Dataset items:
━━━━━━
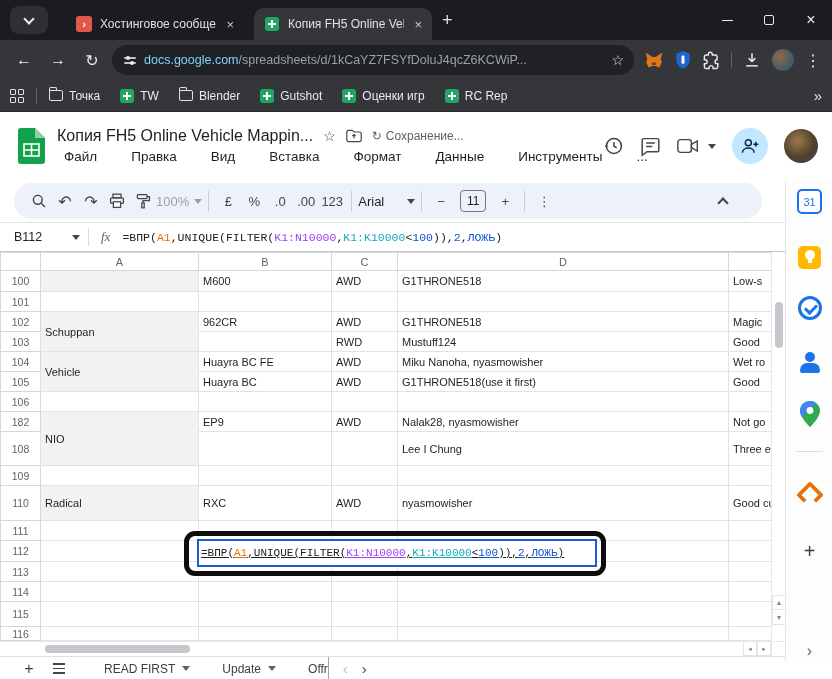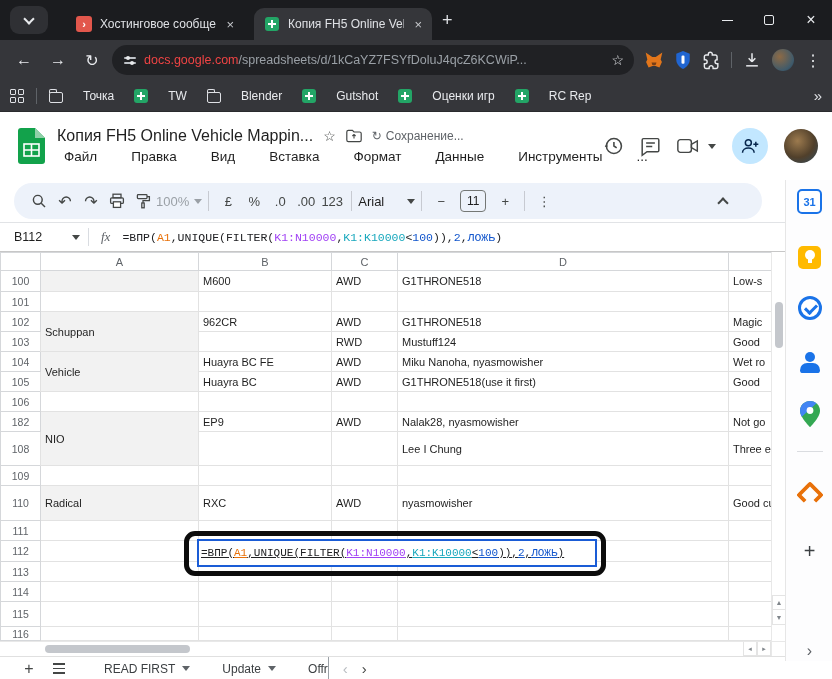--- a/index.html
+++ b/index.html
@@ -38,7 +38,7 @@
   .tune i::after{content:"";position:absolute;top:-1px;width:4px;height:4px;border-radius:50%;background:#e8eaed}
   .tune i:first-child::after{left:2px}.tune i:last-child::after{right:2px}
   .url{font-size:12.5px;white-space:nowrap;overflow:hidden;flex:1}
-  .url .host{color:#ef4444}.url .path{color:#9aa0a6}
+  .url .host{color:#7dd3fc}.url .path{color:#9aa0a6}
   .addr .star{color:#dfe1e5;font-size:14px;margin-left:6px}
   .ext{display:flex;align-items:center;gap:10px;margin-left:4px}
   .vdiv{width:1px;height:16px;background:#5f6368}

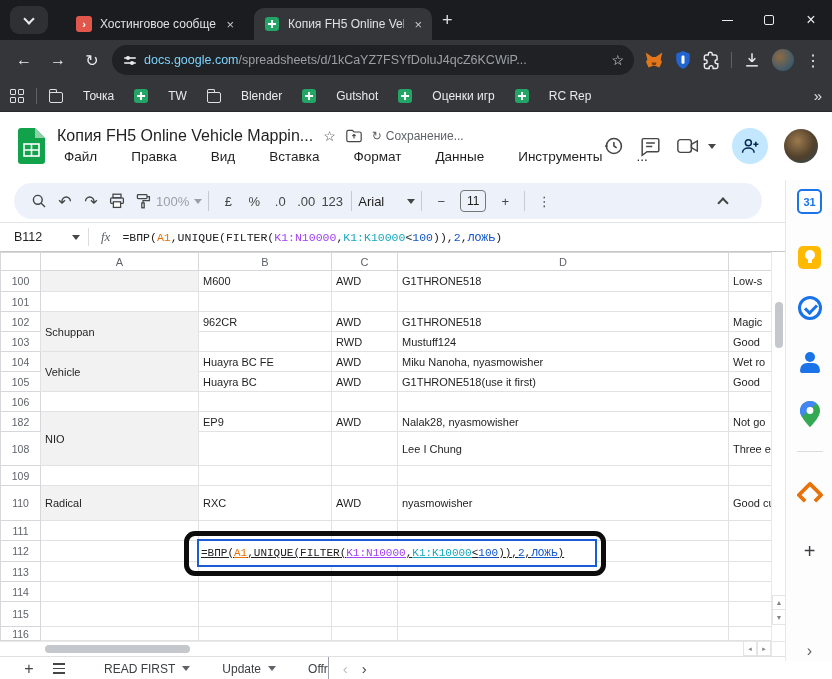--- a/index.html
+++ b/index.html
@@ -50,7 +50,7 @@
     border-bottom:1px solid #2a2b2e}
   .appsgrid{display:grid;grid-template-columns:6px 6px;grid-gap:2px;margin-right:8px}
   .appsgrid i{width:6px;height:6px;border:1.5px solid #dfe1e5;border-radius:1px;display:block}
-  .bm{display:flex;align-items:flex-end;gap:20px;padding:3px 8px;border-radius:6px;flex:0 0 auto}
+  .bm{display:flex;align-items:center;gap:6px;padding:3px 8px;border-radius:6px;flex:0 0 auto}
   .bm .lbl{color:#e8eaed;font-size:12px;white-space:nowrap}
   .bm-folder{width:14px;height:11px;border:1.5px solid #dfe1e5;border-radius:2px;position:relative}
   .bm-folder::before{content:"";position:absolute;top:-4px;left:-1px;width:6px;height:3px;

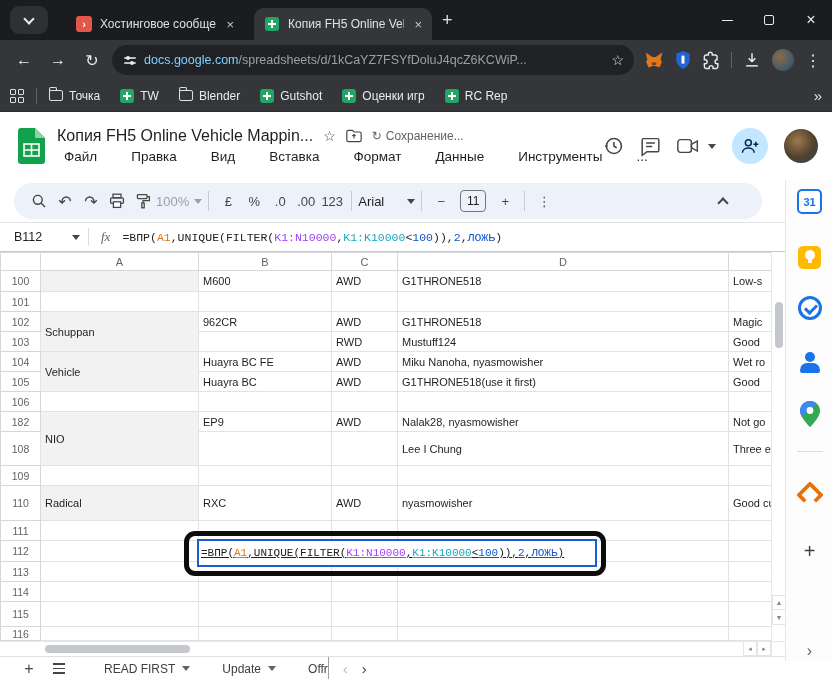--- a/index.html
+++ b/index.html
@@ -159,7 +159,7 @@
     border-left:1px solid #e6e6e6;z-index:6}
   .sp{position:absolute;left:0;width:47px;display:flex;justify-content:center}
   .cal{width:25px;height:25px;border:2px solid #1a73e8;border-radius:5px;background:#fff;
-    display:flex;align-items:center;justify-content:center;font-size:11px;font-weight:bold;color:#1a73e8}
+    display:flex;align-items:center;justify-content:center;font-size:11px;font-weight:normal;color:#1a73e8}
   .keep{width:23px;height:23px;background:#ffba00;border-radius:5px;position:relative}
   .keep::before{content:"";position:absolute;left:6.5px;top:4px;width:10px;height:10px;
     border-radius:50%;background:#fff}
━━━━━━
» **TASK REQUIREMENTS**
Output each entry shown above exactly as it stands, with all pictures removed.

» **OUTPUT BELOW**
--- a/index.html
+++ b/index.html
@@ -38,7 +38,7 @@
   .tune i::after{content:"";position:absolute;top:-1px;width:4px;height:4px;border-radius:50%;background:#e8eaed}
   .tune i:first-child::after{left:2px}.tune i:last-child::after{right:2px}
   .url{font-size:12.5px;white-space:nowrap;overflow:hidden;flex:1}
-  .url .host{color:#ef4444}.url .path{color:#9aa0a6}
+  .url .host{color:#7dd3fc}.url .path{color:#9aa0a6}
   .addr .star{color:#dfe1e5;font-size:14px;margin-left:6px}
   .ext{display:flex;align-items:center;gap:10px;margin-left:4px}
   .vdiv{width:1px;height:16px;background:#5f6368}

--- a/index.html
+++ b/index.html
@@ -50,7 +50,7 @@
     border-bottom:1px solid #2a2b2e}
   .appsgrid{display:grid;grid-template-columns:6px 6px;grid-gap:2px;margin-right:8px}
   .appsgrid i{width:6px;height:6px;border:1.5px solid #dfe1e5;border-radius:1px;display:block}
-  .bm{display:flex;align-items:flex-end;gap:20px;padding:3px 8px;border-radius:6px;flex:0 0 auto}
+  .bm{display:flex;align-items:center;gap:6px;padding:3px 8px;border-radius:6px;flex:0 0 auto}
   .bm .lbl{color:#e8eaed;font-size:12px;white-space:nowrap}
   .bm-folder{width:14px;height:11px;border:1.5px solid #dfe1e5;border-radius:2px;position:relative}
   .bm-folder::before{content:"";position:absolute;top:-4px;left:-1px;width:6px;height:3px;

--- a/index.html
+++ b/index.html
@@ -159,7 +159,7 @@
     border-left:1px solid #e6e6e6;z-index:6}
   .sp{position:absolute;left:0;width:47px;display:flex;justify-content:center}
   .cal{width:25px;height:25px;border:2px solid #1a73e8;border-radius:5px;background:#fff;
-    display:flex;align-items:center;justify-content:center;font-size:11px;font-weight:bold;color:#1a73e8}
+    display:flex;align-items:center;justify-content:center;font-size:11px;font-weight:normal;color:#1a73e8}
   .keep{width:23px;height:23px;background:#ffba00;border-radius:5px;position:relative}
   .keep::before{content:"";position:absolute;left:6.5px;top:4px;width:10px;height:10px;
     border-radius:50%;background:#fff}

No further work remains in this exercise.